En yüksek enerjiye ve karbon seviyelerine ulaşan Maroquinerie de Louviers, karbon ayakizini azaltıcı verimli işleyişe sahip pozitif enerjili bir yapı olarak şu zamana kadar, Ghotmeh’in başlangıçtan itibaren sürdürdüğü bir standart olan Fransız E4C2 standardına erişmiş tek endüstriyel yapı olmuş.
“Deri, toprak, tuğla ve ahşapla beraber yapı doğayla bir birliktelik içinde yaşıyor.”, diyor Ghotmeh ve ekliyor: “İnşasından günlük işleyişine kadar herşey yapının doğal çevresini benimsemesini, uzanmasını ve tamamlamasını sağlayacak şekilde tasarlanmış.”
Hem mimari olarak kendini hissettiren hem de enerji pozitif olan bir yapı olmuş.
Ortasında yer alan meşe ağacına sahip açık bir avlu, atölyeye gelen ziyaretçileri karşılıyor. Bu mekan, zanaatçılar için bir buluşma ve toplanma noktası olan ve “plaza” olarak tanımlanan iç bir meydana açılıyor.
1821 tarihli Théodore Géericault tablosu “Epsom Derby”den esinlenen Fransız sanatçı Emmanuel Saulnier tarafından yapılmış sanat eseri tavanda asılı duruyor. Saulnier’in eseri, her biri Hermés’in eyer yapımcıları tarafından özel yapılmış asılı deri üzengi kayışlar, yedi büyük paslanmaz çelik iğnelerden yapılmış. Hermés: “Bu yatay çizgiler ışıklı fırtınalı gökyüzü altında atların hareketini anımsatıyor ve usta bir elin zanaatkar hareketine bağlantı yapıyor”

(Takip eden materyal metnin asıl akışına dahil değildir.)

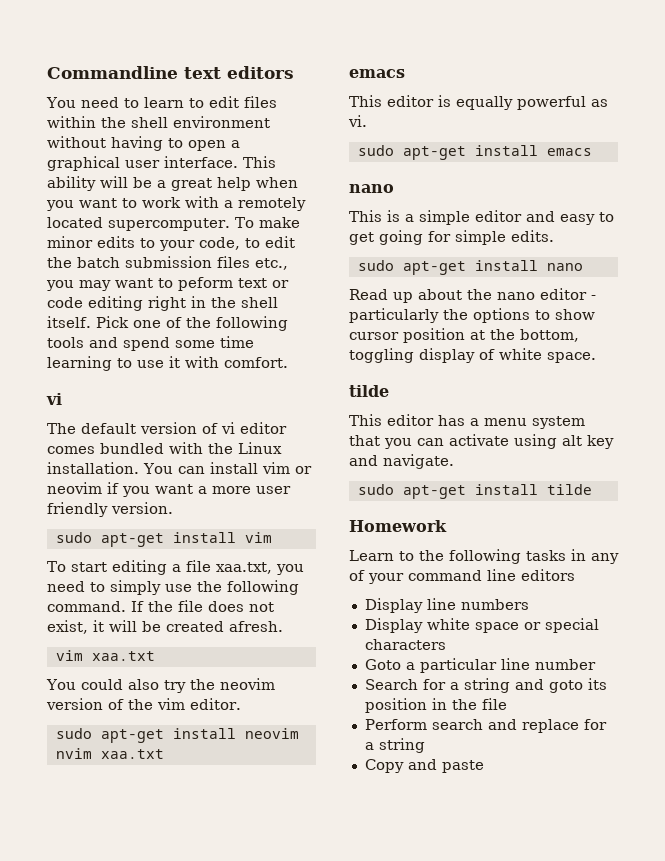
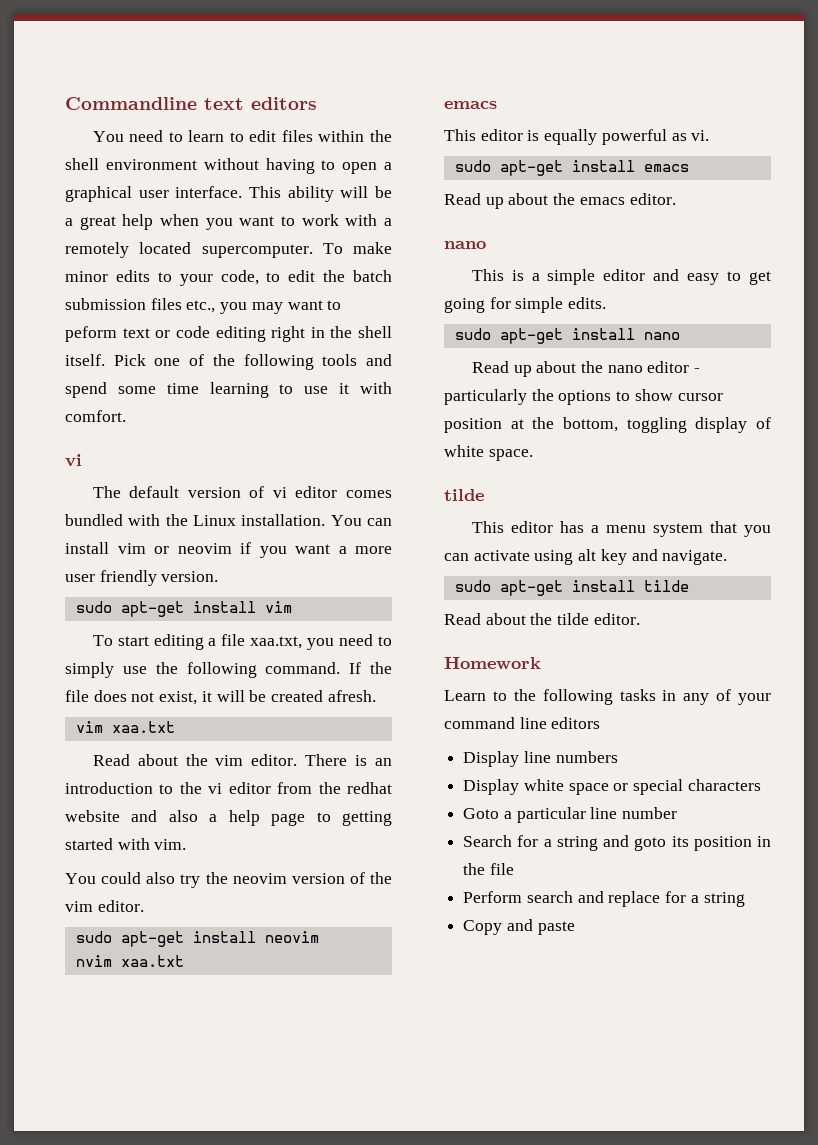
(155, 656) none -> [92,754,392,766] [65,782,393,794] [65,810,393,826] [65,838,187,850] // Read about the vim editor. There is an introduction to the vi editor from the redhat website and also a help page to getting started with vim.
(592, 152) none -> [444,193,676,209] // Read up about the emacs editor.
(592, 489) none -> [444,613,640,625] // Read about the tilde editor.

Atölyenin teslim alma bölgesinde, Ghotmeh “yapının yaşamını hissetmek” dileğiyle birçok gereklilik için küçük bir ofis tutuyor: “Gün boyunca, deri işleme aletlerinin sesleri, örtülü mekanlarla müzikal sesler yaratıyorlar — duvarları kaplayan akustik paneller duyusal komforu sağlıyorlar.” Ghotmeh ayrıca zanaatçıların iyi mizahlarından, kahkahalarından ve eğlencelerinden keyif aldığını belirtiyor.